Welsh writer Rob Williams must have been hit with the lucky stick as a child. His first published comic (Com.x's Cla$$war) featured art by the great Trevor Hairsine. When Hairsine was poached by Marvel halfway through the series, his replacement was Travel Foreman. Since then, Williams has been consistently teamed with some of the best stylists around on many of his projects: In the U.K. he's worked with the likes of D'Israeli, Edmund Bagwell and Brendan McCarthy.

It also seems that whenever 2000AD secures the services of a big U.S. artist to draw a Judge Dredd strip, such as Guy Davis, Williams is always the attached writer. On projects for U.S. publishers, he's been paired with artists of the caliber of Cary Nord, Cully Hamner, Phil Bond, Greg Tocchini and Simone Bianchi. I'm really just skimming the surface here; there are plenty of other great artists he's worked with in the last couple of years I'm sure I'm forgetting.
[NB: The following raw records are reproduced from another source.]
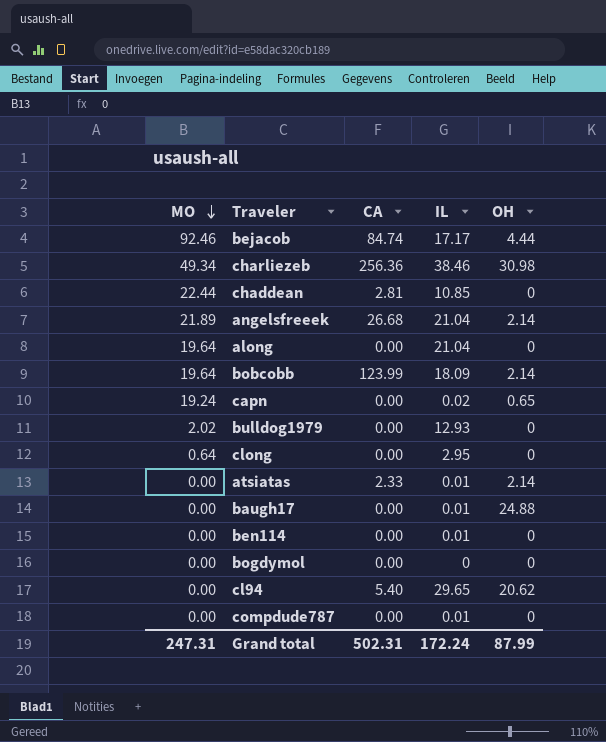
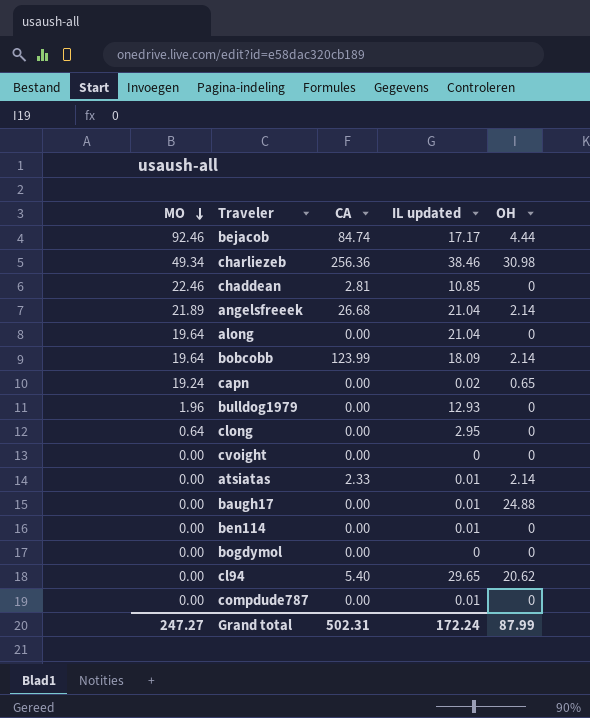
column name: IL -> IL updated
chaddean | MO: 22.44 -> 22.46
bulldog1979 | MO: 2.02 -> 1.96
row cvoight: none -> 0.00 | 0.00 | 0 | 0
Grand total | MO: 247.31 -> 247.27

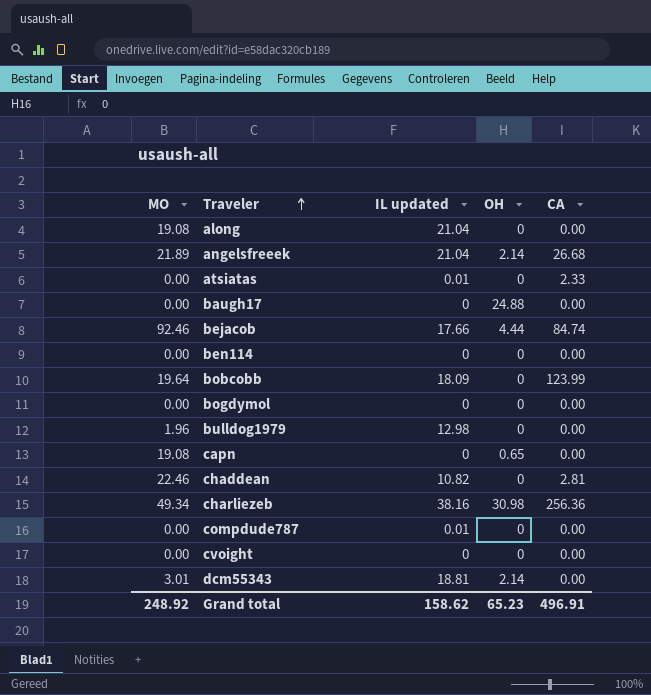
row order: MO descending -> Traveler ascending
column CA | position: 3 -> 5
row clong: 0.64 | 0.00 | 2.95 | 0 -> none
row cl94: 0.00 | 5.40 | 29.65 | 20.62 -> none
along | MO: 19.64 -> 19.08
atsiatas | OH: 2.14 -> 0
baugh17 | IL updated: 0.01 -> 0
bejacob | IL updated: 17.17 -> 17.66
ben114 | IL updated: 0.01 -> 0
bobcobb | OH: 2.14 -> 0
bulldog1979 | IL updated: 12.93 -> 12.98
capn | MO: 19.24 -> 19.08
capn | IL updated: 0.02 -> 0
chaddean | IL updated: 10.85 -> 10.82
charliezeb | IL updated: 38.46 -> 38.16
row dcm55343: none -> 3.01 | 18.81 | 2.14 | 0.00
Grand total | MO: 247.27 -> 248.92
Grand total | IL updated: 172.24 -> 158.62
Grand total | OH: 87.99 -> 65.23
Grand total | CA: 502.31 -> 496.91

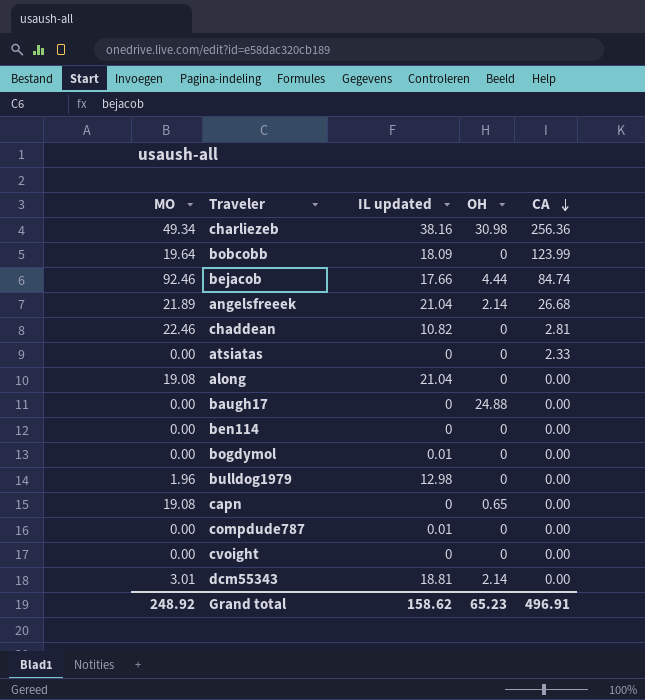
row order: Traveler ascending -> CA descending
atsiatas | IL updated: 0.01 -> 0
bogdymol | IL updated: 0 -> 0.01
Of course, I'm sure this isn't all down to luck. Williams' considerable skill as a writer might also have a lot to do with this enviable run of creative pairings. Anyway, whether it's through luck, talent or possibly just by being a top class blackmailer of editors, Williams  has launched a blog to show off the most recent projects he's been doing with these top-class artists he's been working with. In the blog's first couple of days, he's already posted some Edmund Bagwell pages from 2000AD's "The Ten-Seconders," gorgeous Chris Weston examples from Adventures of Superman #12, some Jack Herbert Miss Fury pages from their Dynamite Entertainment collaboration; a production sketch from an upcoming project with RM Guera on a Judge Dredd strip, pages from Trevor Hairsine's return to 2000AD for the first time in 13 years, and a preview of the creator-owned strip "Ordinary" that he's working on with his regular "Lowlife" cohort D'Israeli.





So, lots to see, with more to come, I'd guess. One to bookmark for the future.